More than a decade on, Kaino’s fascination with fish continues. His recent show at LA’s Rosamund Felsen Gallery presented lush, brightly hued polaroids of various tropical fish along with abstracted, fish-like forms carved out of Boogie-board foam. Dominating the main gallery was a large installation featuring, among other elements, an acrylic tank holding 700 gallons of salt water, an upside-down model of the city of Atlantis, florescent lights, C-stands, black flags and four, remote-control powered “Super Soaker” squirt guns. Titled “Full-Forward Deployment: Discovery at Dolphin Ridge (BSL IV)” (1999) the piece commented on fin-de-siecle urbanism and the growing militarization of social space via an elaborate, ad-hoc construction of movie-making materials. Turning the tables on Hollywood’s light and magic show, Kaino’s work, in his own words, “makes the tools used in the production of the spectacle part of the spectacle.”

A native Southern Californian who holds a BA from UC Irvine (1993) and MFA from UC San Diego (1996), Kaino’s art quickly caught the eye of curators and gallerists in Los Angeles. Recognizing his ambitious, subversive spirit, people such as artist and curator John Boskovich (who included Kaino in “I Candy,” a group show of young artists at Felsen last year) and Daniel J. Martinez (Kaino’s former teacher with whom Kaino co-founded “Deep River,” an alternative gallery in downtown LA) have become great supporters. For his part, Kaino sees his work as possessing similar aims as both Boskovitch and Martinez, whose own work is famous for their astute social commentary. And yet, while Kaino’s work is deeply indebted to the previous generation of artists whose work directly dealt with the difficult questions of race, sexuality and gender, he is unique in his insistence on putting politics in the service of aesthetics. “The last fifteen years have been characterized by a lot of important work whose ideas of inclusion have allowed me to do what I am doing,” Kaino states. “But I think the overtly political stuff is over. It shuts things down.”

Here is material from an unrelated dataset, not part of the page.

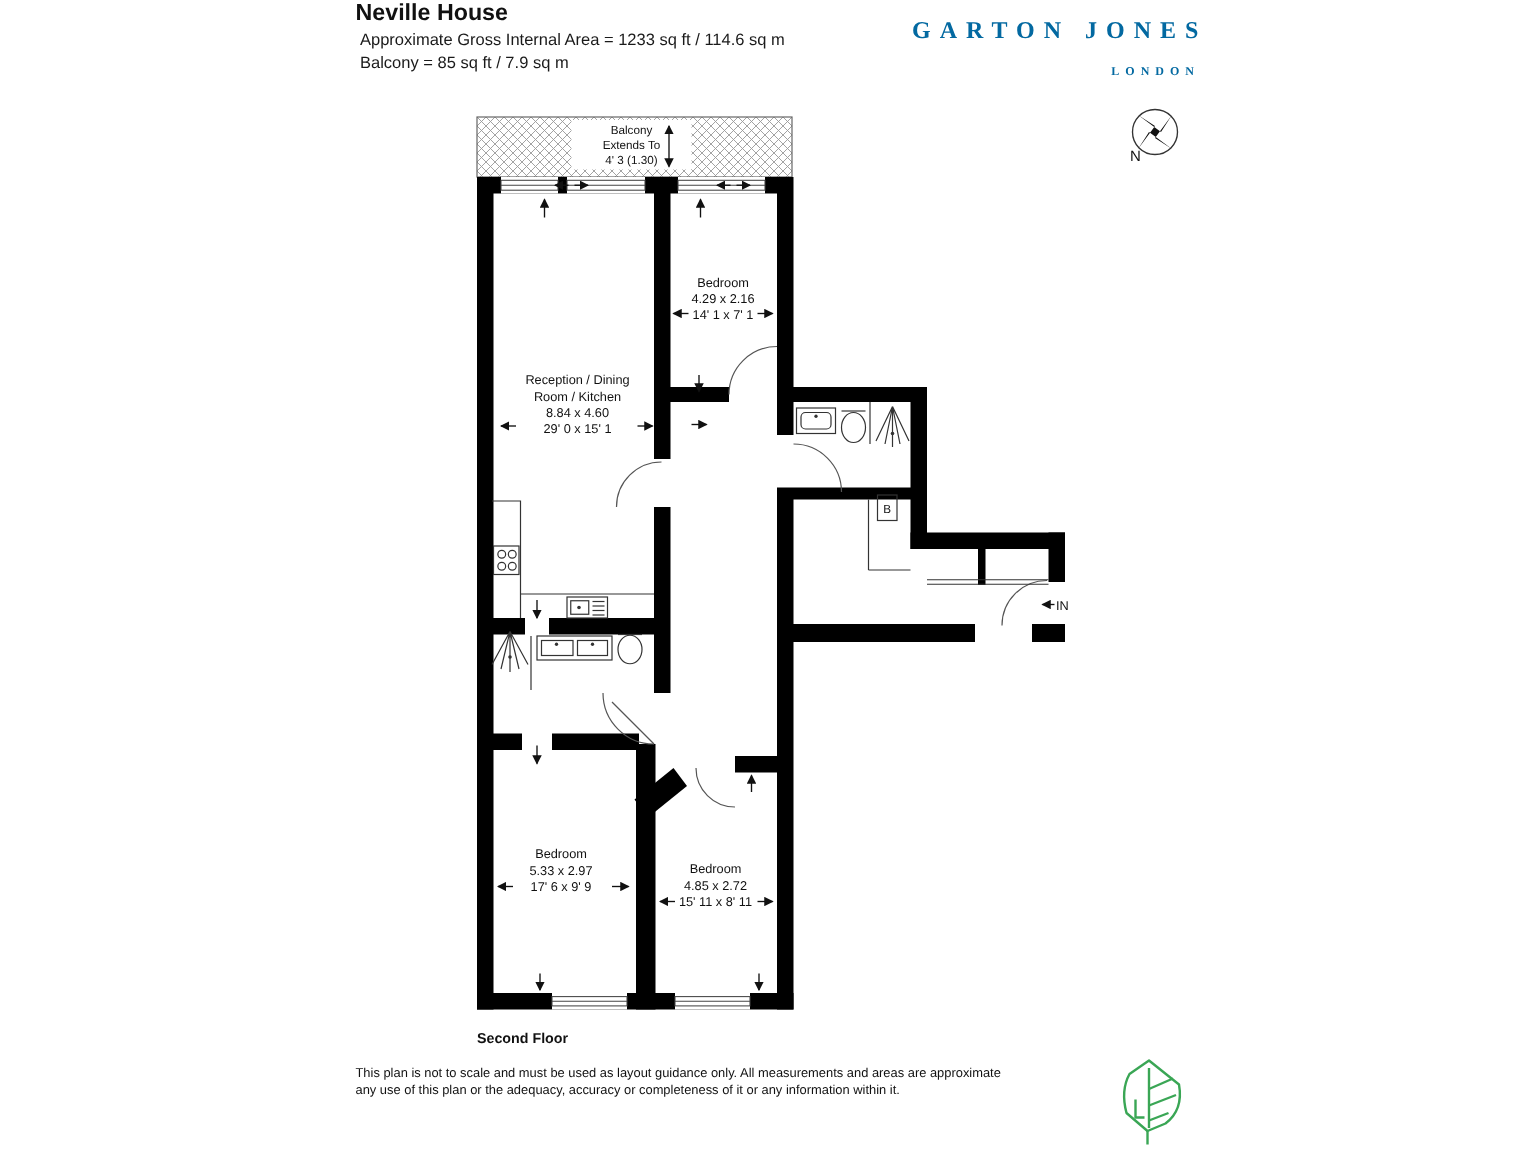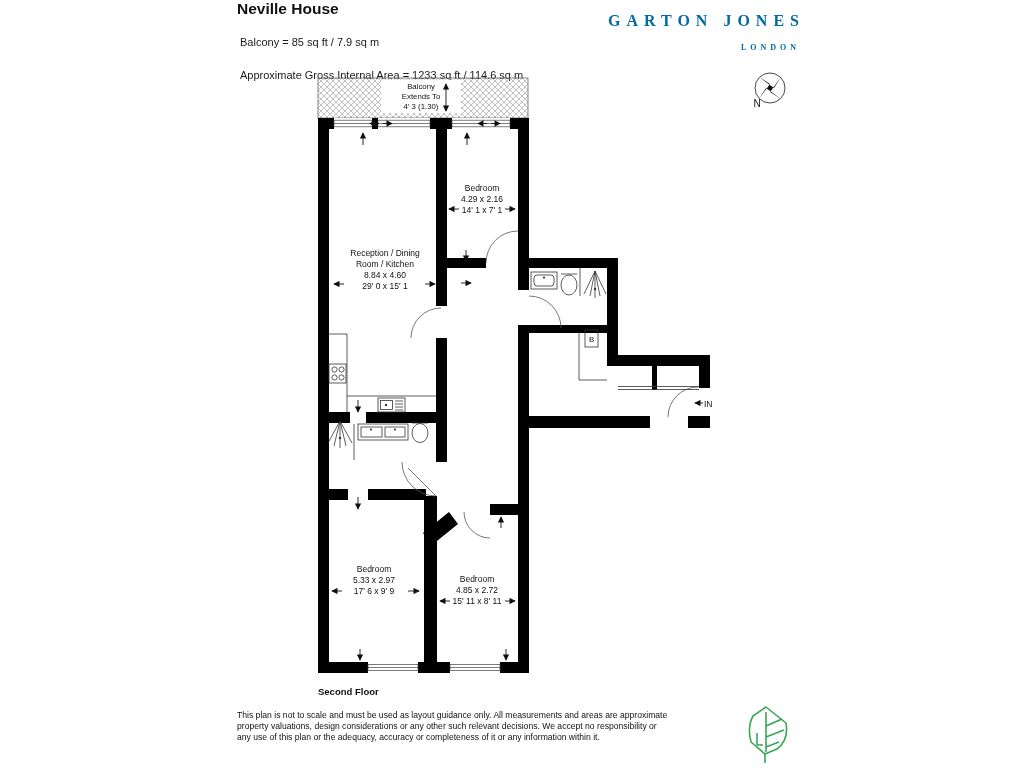"Approximate Gross Internal Area =" #area-line { margin-top: 48px -> none }
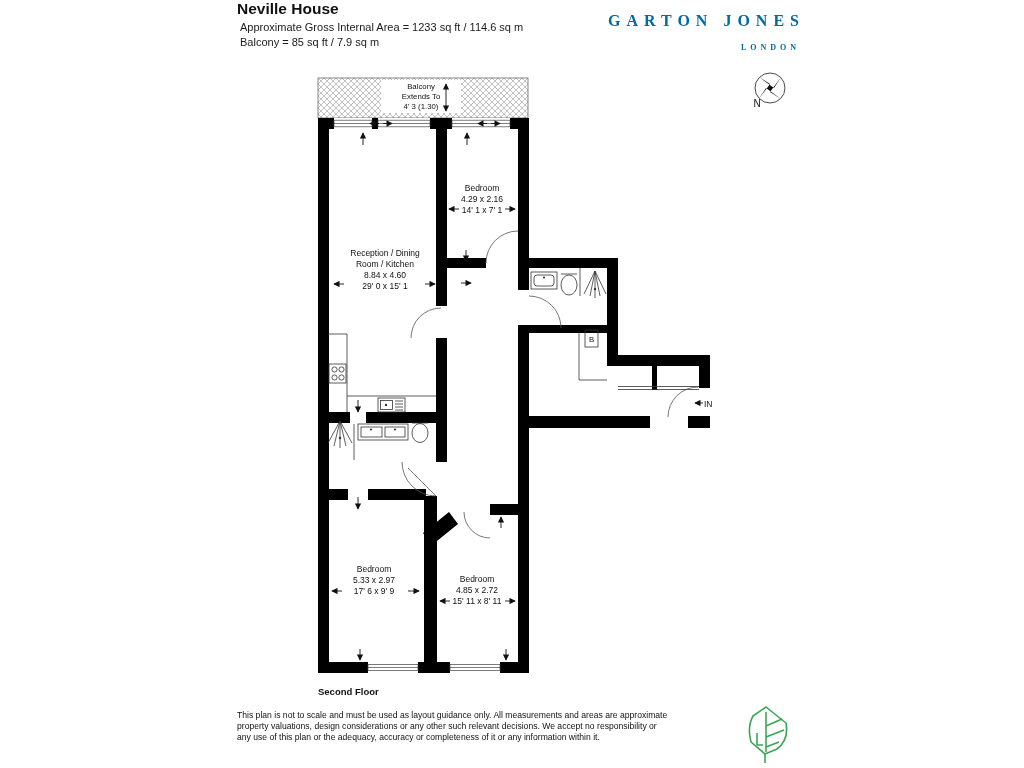"property valuations, design" div { html: <div>property valuations, design considerations or any other such relevant decisions. We accept no responsibility or</div> -> none }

Working to open up a fresh dialogue, Kaino manages to challenge our basic assumptions about “political” art. Citing influences as diverse as Damien Hirst and Fred Wilson, he fuses the social critique of the latter with the corrupted minimalism of the former. His work in “I Candy,” for example, was both beautiful and intellectually rigorous. In it three aquariums filled with tropical fish and lit with cobalt blue lights had the words “embrace you dearly” etched across their glass facades. On tiny monitors suspended over each tank, an image of Kaino’s hand, grasping but empty, played on a continual loop. Infused with a hopeless longing, the piece spoke of a desire for contact and a wished-for moment of tenderness that would never happen. And when we learn that the phrase “embrace you dearly” was in fact used by Italian revolutionary Antonio Gramsci to close his prison letters, this reading becomes, literally, etched in history.

One of the strengths of Kaino’s work is its ability to embody difficult paradoxes. And considering the fine line separating history’s parade of selfless revolutionaries from the tyrannical despots of the world, there is another, darker, aspect to this piece-- one where the liberating embrace Kaino so tenderly offers his fish might just as easily be an oppressor’s stranglehold.

It is this willingness to look uncompromisingly at the fundamental dualities of human nature (and his own) that sets Kaino’s work apart from the slew of other, everything-but-the-kitchen-sink, art emerging from grad schools today. Looking towards the future, the artist’s current project comes full circle. “I’m making a film,” he says. “It’s about three kids who steal fish.”